Items from a dataset
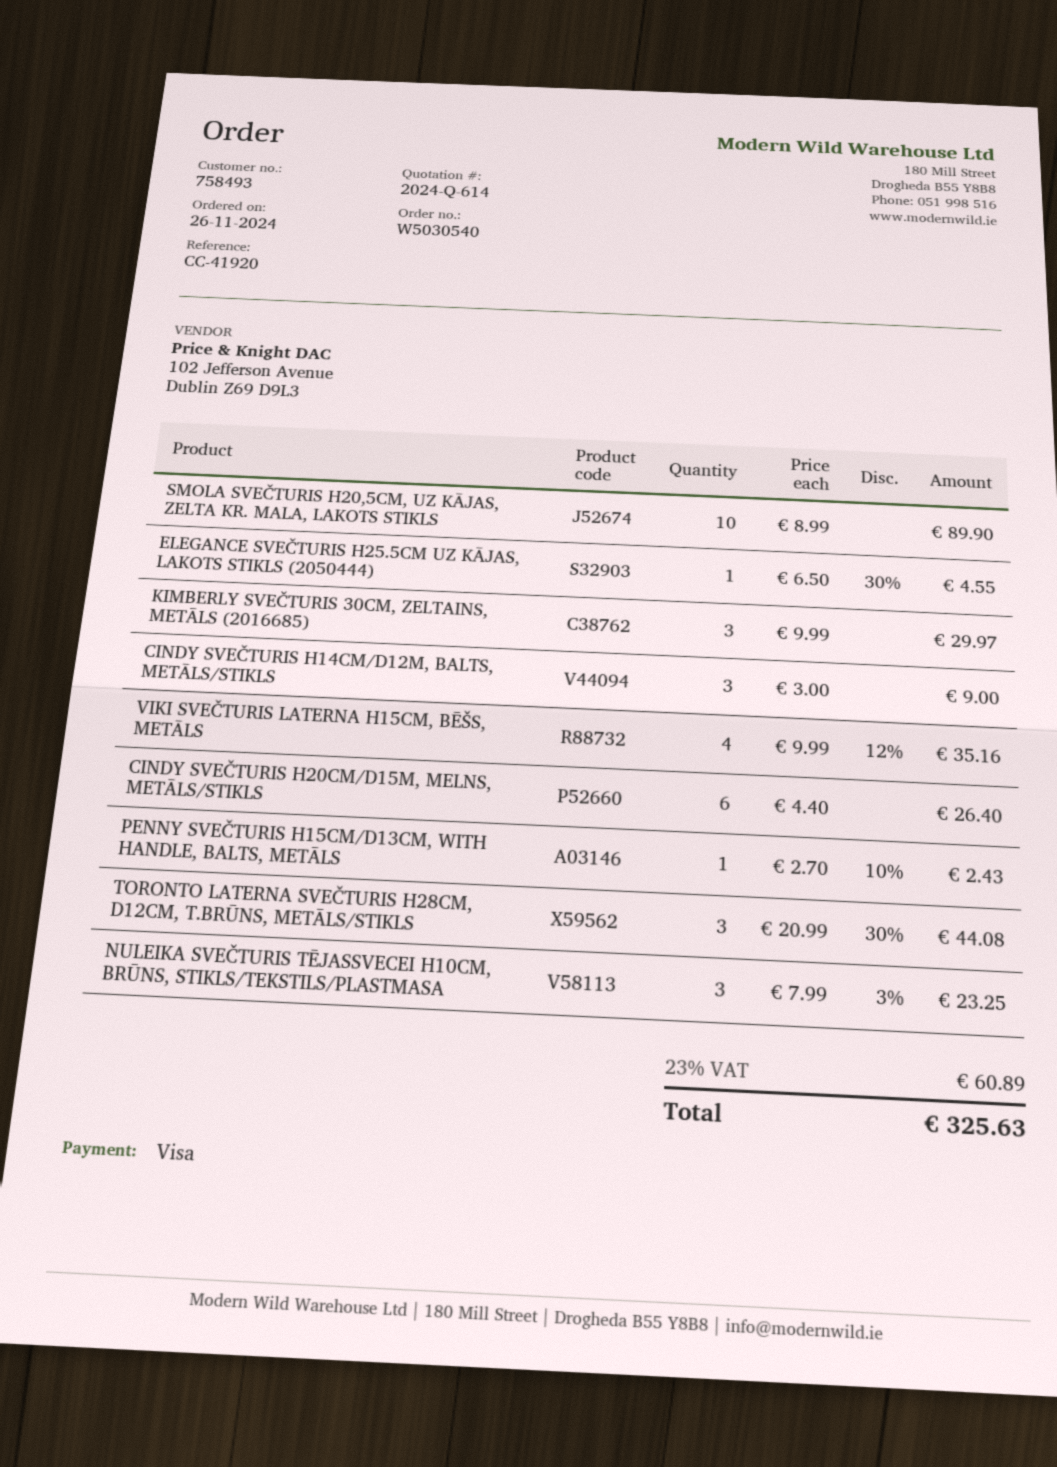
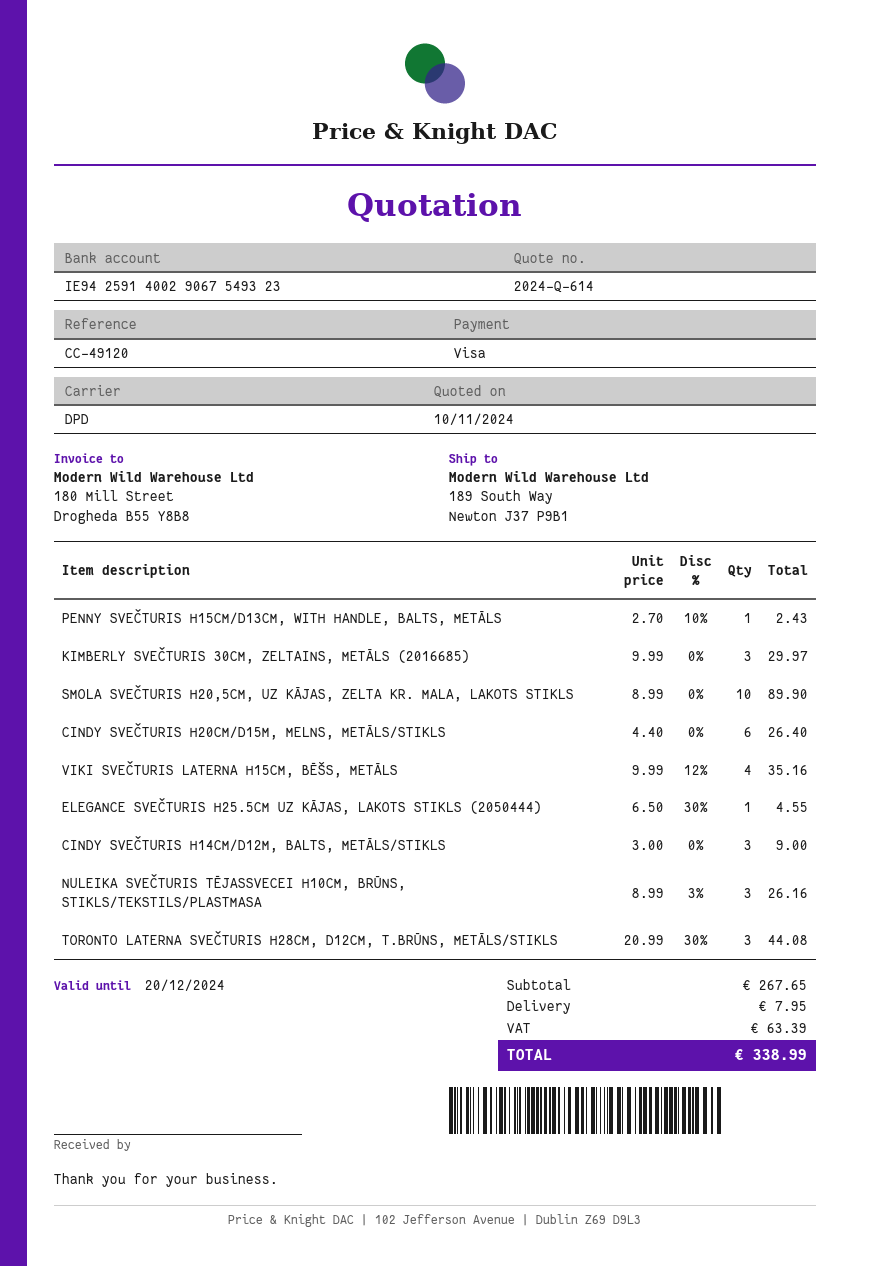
reference: CC-41920 -> CC-49120
NULEIKA SVEČTURIS TĒJASSVECEI H10CM, BRŪNS, STIKLS/TEKSTILS/PLASTMASA: 3 x 7.99 - 3% = 23.25 -> 3 x 8.99 - 3% = 26.16
shipping: none -> 7.95
tax: 60.89 -> 63.39
total: 325.63 -> 338.99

• **What this task involves**
Leave the pictures out and reproduce every record above exactly.

• **Reply**
reference: CC-41920 -> CC-49120
NULEIKA SVEČTURIS TĒJASSVECEI H10CM, BRŪNS, STIKLS/TEKSTILS/PLASTMASA: 3 x 7.99 - 3% = 23.25 -> 3 x 8.99 - 3% = 26.16
shipping: none -> 7.95
tax: 60.89 -> 63.39
total: 325.63 -> 338.99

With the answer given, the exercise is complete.